Try this:
DECLARE @t DATETIME='06:51:00';
SELECT CAST(@t AS FLOAT)
The result
0,285416666666667
Your ridiculous value seems to be the part after the comma, meaning the fraction of a day. You could say After 28.54 percent of a full day it is 06:51
EDIT
Thx to Martin Smith I have to correct my "DATETIME is a FLOAT".
A DATETIME
is stored as two 4-byte-integers combined to an 8-byte-structure actually. The first int is taken as a day's count, the second is a counter of ticks
since midnight. You might read this.
Another common representation (I think this is valid for VB(A), Access and related systems) is a datetime
as float
. The integer part is the day's count and the fraction is the day's fraction. SQL Server converts this implicitly:
SELECT CAST(0.5 AS DATETIME)
The result is 1900-01-01 12:00:00.000
To get your time (the magic formula) you have to do this:
SELECT CAST(0.285571 AS DATETIME)
UPDATE the magic solution
DECLARE @t INT=285571;
SELECT CAST(CAST('0.' + CAST(@t AS VARCHAR(100)) AS FLOAT) AS DATETIME)

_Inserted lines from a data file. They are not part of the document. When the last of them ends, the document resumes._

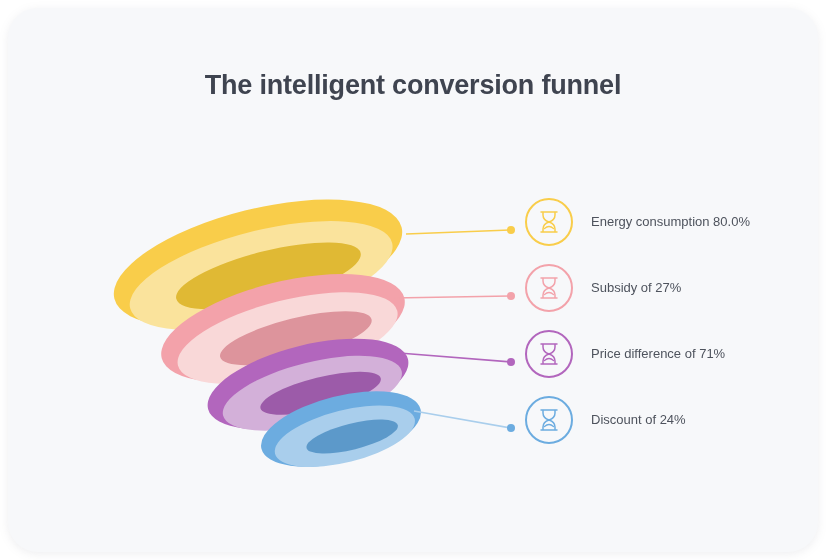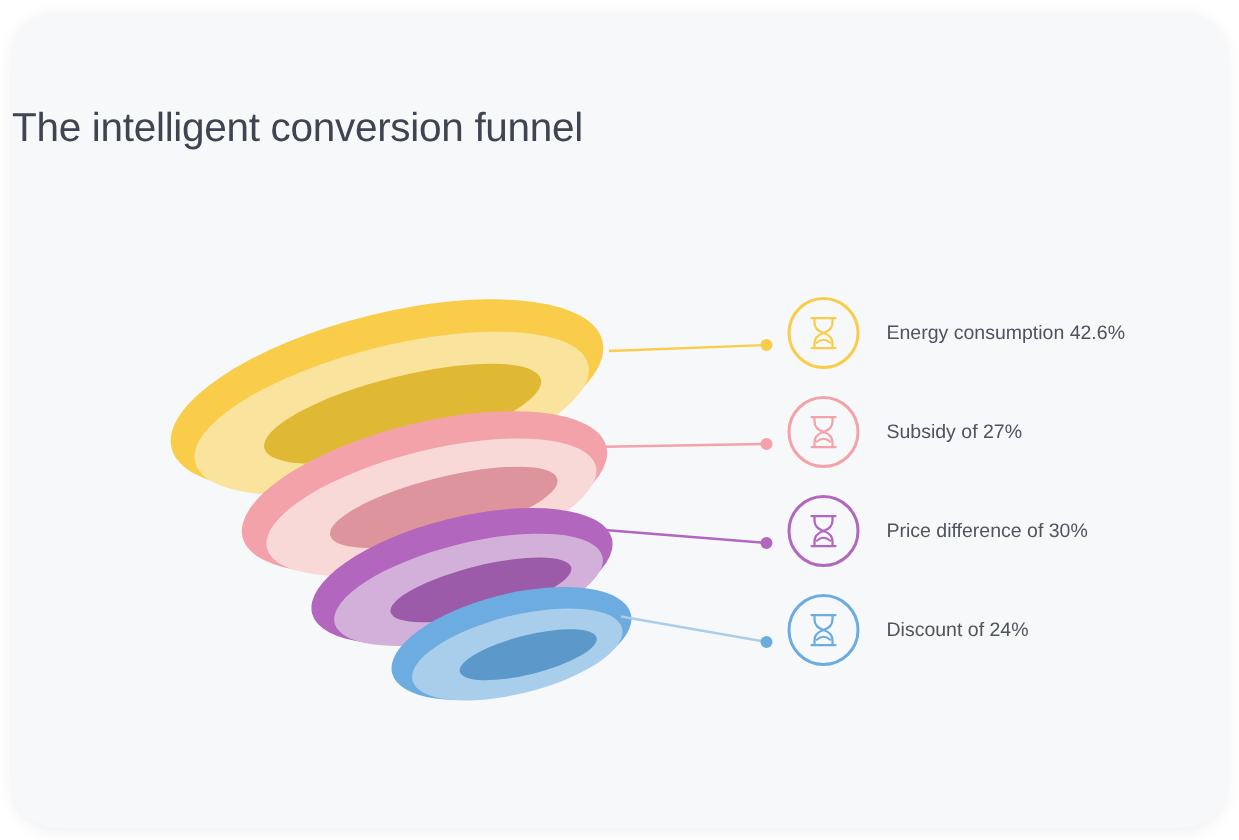"The intelligent conversion funnel" #chart-title { font-weight: normal -> bold; text-align: left -> center }
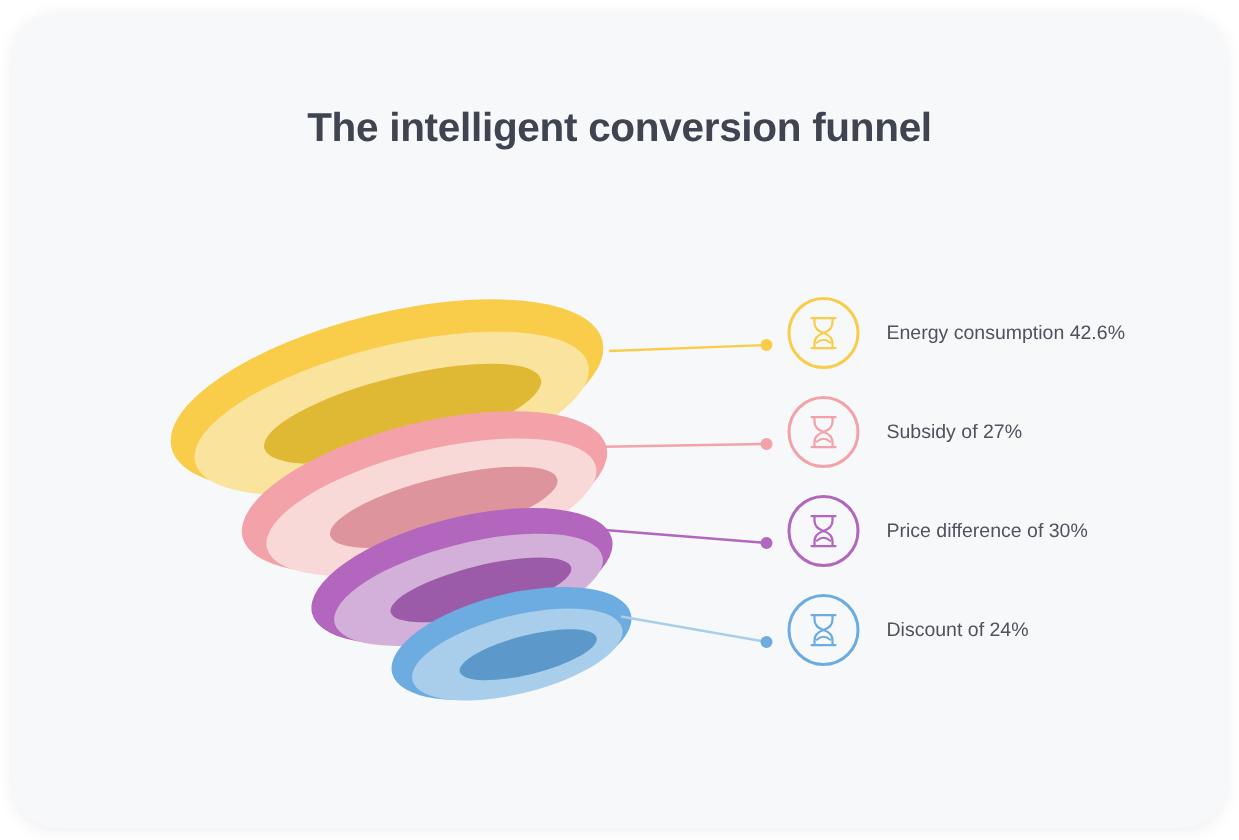"Energy consumption 42.6%" div.legend-label { text: 42.6% -> 80.0% }
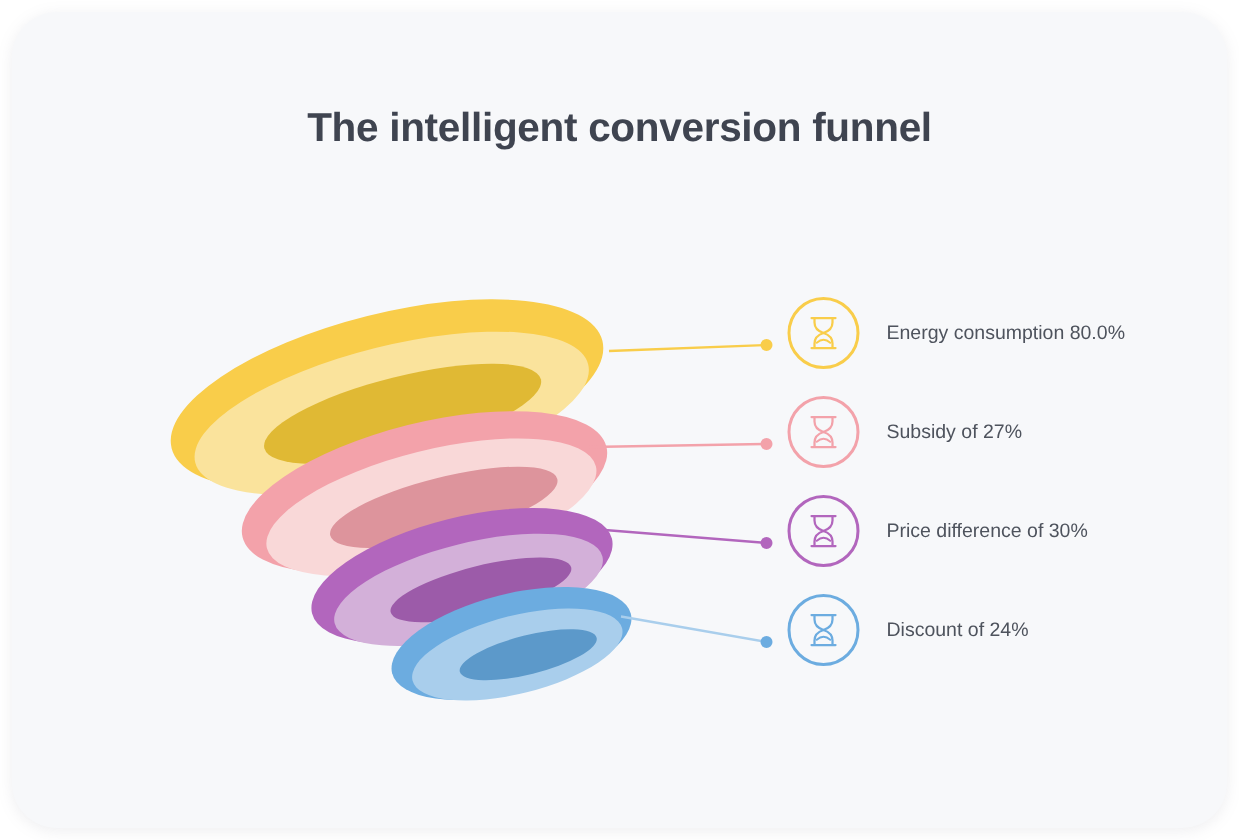"Price difference of 30%" div.legend-label { text: 30% -> 71% }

You might want to add one more CAST( ... AS TIME)
(depending on your SQL Server's version)
And for the fans of pure calculations
SELECT CAST(CAST(CAST(@t AS FLOAT)/CAST(POWER(10,CAST(LOG10(@t) AS INT)+1) AS FLOAT) AS DATETIME) AS TIME)
UPDATE
In your case it might be best to combine your day-counter and your time-value with a .
on string-level, cast this to float
and the result to datetime
.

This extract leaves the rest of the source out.